What he says in 1994 in a interview with the editor of Western Medical Journal, in the midst of discussing President Bill Clinton’s reform proposal. When asked what the most important objective of the reform is, Fuchs answers that it is to stop the growth rate of health spending. Given the interviewer’s point: “Is universal coverage not important?” Fuchs replies that it is important, but secondary in political importance, because many people are in favor of universal coverage as an abstract concept, but they do not agree with the subsidies and mandatory nature that would be required to achieve it.
In that interview, Fuchs does not go further, but he was well aware that the mayor’s stumbling block to reforming the American healthcare system was politics. this article Delaware news week masterfully portrays the positions of key conflicting interest groups.
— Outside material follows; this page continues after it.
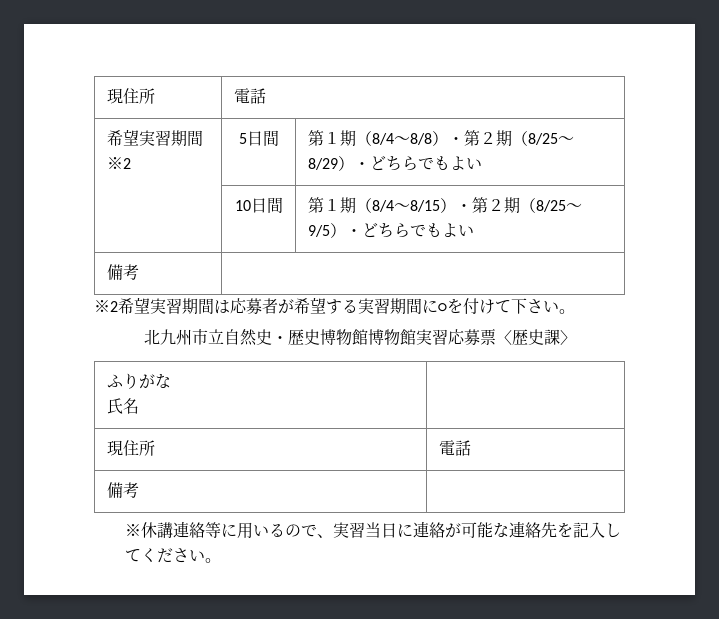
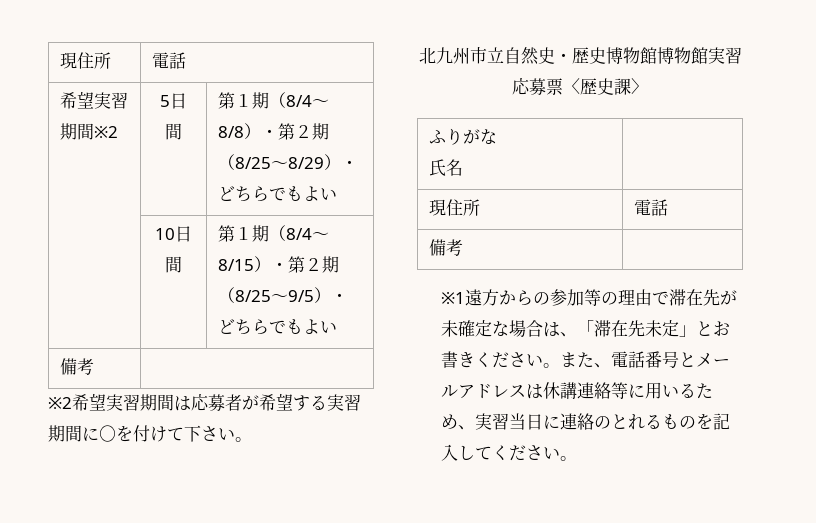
- ※休講連絡等に用いるので、実習当日に連絡が可能な連絡先を記入してください。
+ ※1遠方からの参加等の理由で滞在先が未確定な場合は、「滞在先未定」とお書きください。また、電話番号とメールアドレスは休講連絡等に用いるため、実習当日に連絡のとれるものを記入してください。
The powerful American Medical Association (AMA), as well as the hospital industry (which already at that time managed a volume of money greater than that of the Pentagon) were not opposed to the universality proposal (after all, more business for them), but they flatly rejected the new controls and the reform of the payment system that came with it. Specifically, global budgets for hospitals or capitation payments for doctors. Something that, however, Fuchs defended. We all know that the battle was won by the lobbies – including that of the insurance industry.
In its presidential speech To the American Economic Association in 1996, Fuchs lamented that the vast availability of empirical evidence on many of the issues under debate had not been sufficient to approximate partisan positions. To find out why health economics had not been able to exert a greater influence, he had prepared and sent a questionnaire to three groups: health economists, theoretical economists and practicing doctors. The questions were of two types: “positive”, about empirically testable knowledge, and “normative” – incorporating value judgments and opinions. Although there was considerable agreement among health economists about the positive questions, they showed great disagreement regarding the political-normative questions attributable, according to Fuchs, to differences in ideology and values. Perhaps because of this, or because they did not know how to adequately transmit their knowledge, there were also large differences in the other two groups, even regarding the positive questions. It was not surprising that these disagreements were also reflected in the positions of politicians and journalists, key groups in the reform debate.
Following the guidelines of Fuchs’ work, in 2000, Jaume Puig, Vicente Ortún and Silvia Ondategui carried out a similar research, adapting the questions to the Spanish context, and replacing theoretical economists with the group of managers. The degree of consensus among Spanish economists on the positive questions was only slightly higher than the consensus on the values and policies questions. And although the differences between the three groups were smaller than in the US, the conclusion was equally pessimistic about the ability of health economics to contribute to more rigorous, evidence-based health policy.
When Fuchs wrote “Who will live?”, the US spent 8% of GDP on health and the complaint, from him and others, was that despite spending more than any other country, the level of health was not what was desired; Now the US spends more than double that (17%) and the complaint remains the same. Needless to say more.